--- DATA SUPPLIED ---

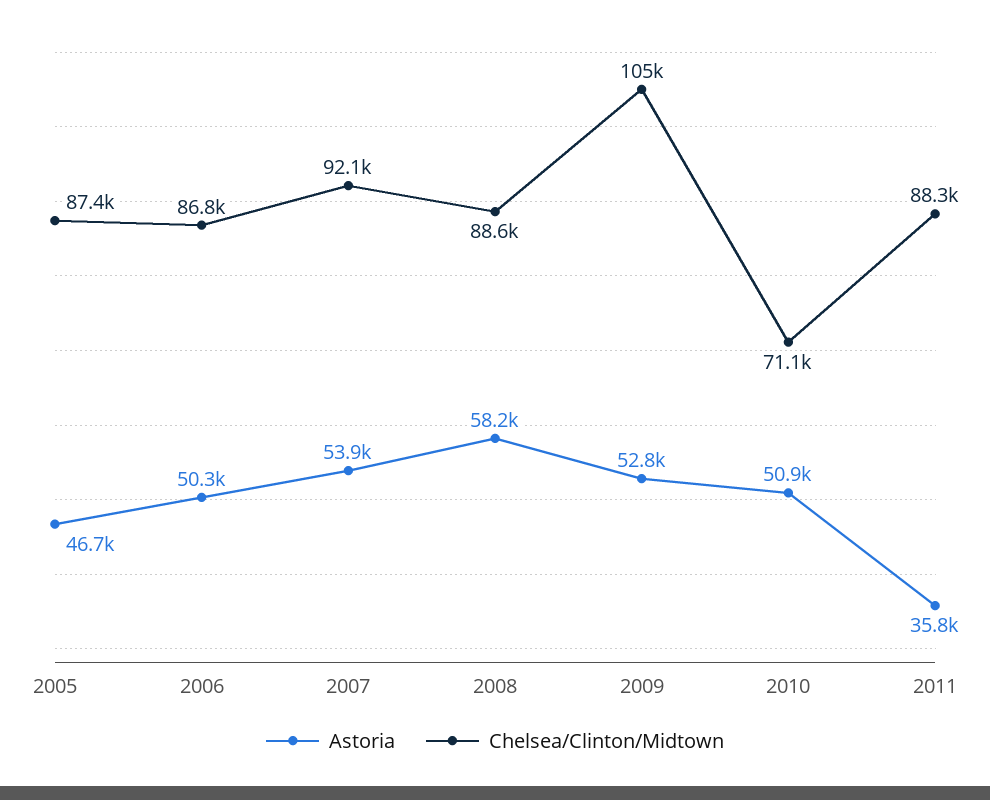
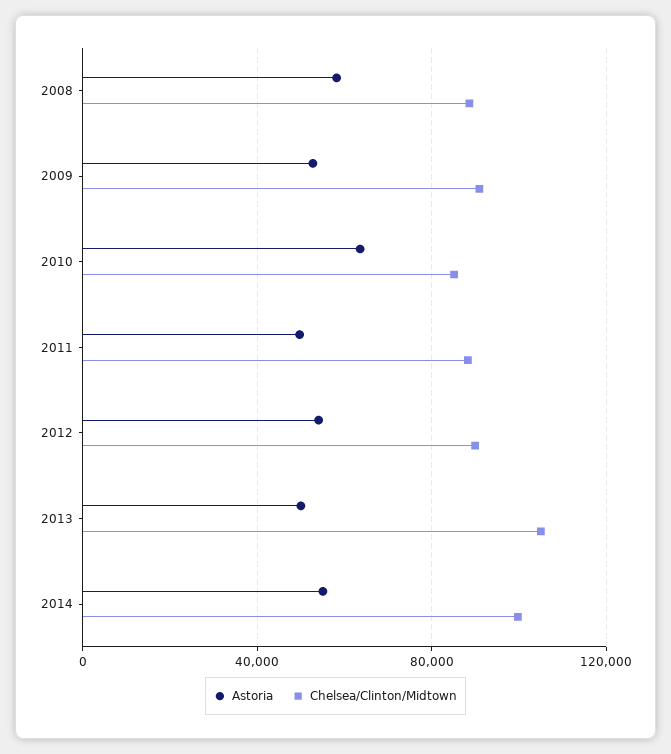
Astoria, 2005: 46700 -> none
Chelsea/Clinton/Midtown, 2005: 87400 -> none
Astoria, 2006: 50300 -> none
Chelsea/Clinton/Midtown, 2006: 86800 -> none
Astoria, 2007: 53900 -> none
Chelsea/Clinton/Midtown, 2007: 92100 -> none
Chelsea/Clinton/Midtown, 2009: 105000 -> 90000
Astoria, 2010: 50900 -> 65000
Chelsea/Clinton/Midtown, 2010: 71100 -> 85000
Astoria, 2011: 35800 -> 50000
Astoria, 2012: none -> 55000
Chelsea/Clinton/Midtown, 2012: none -> 90000
Astoria, 2013: none -> 50000
Chelsea/Clinton/Midtown, 2013: none -> 105000
Astoria, 2014: none -> 55000
Chelsea/Clinton/Midtown, 2014: none -> 100000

---

▸ ASSIGNED TASK:
Retype only this portion of the data above: the line containing "Astoria, 2010: 50900 -> 65000", the line containing "Astoria, 2013: none -> 50000", and all lines between them, exactly.

▸ OUTPUT OF THE EXERCISE:
Astoria, 2010: 50900 -> 65000
Chelsea/Clinton/Midtown, 2010: 71100 -> 85000
Astoria, 2011: 35800 -> 50000
Astoria, 2012: none -> 55000
Chelsea/Clinton/Midtown, 2012: none -> 90000
Astoria, 2013: none -> 50000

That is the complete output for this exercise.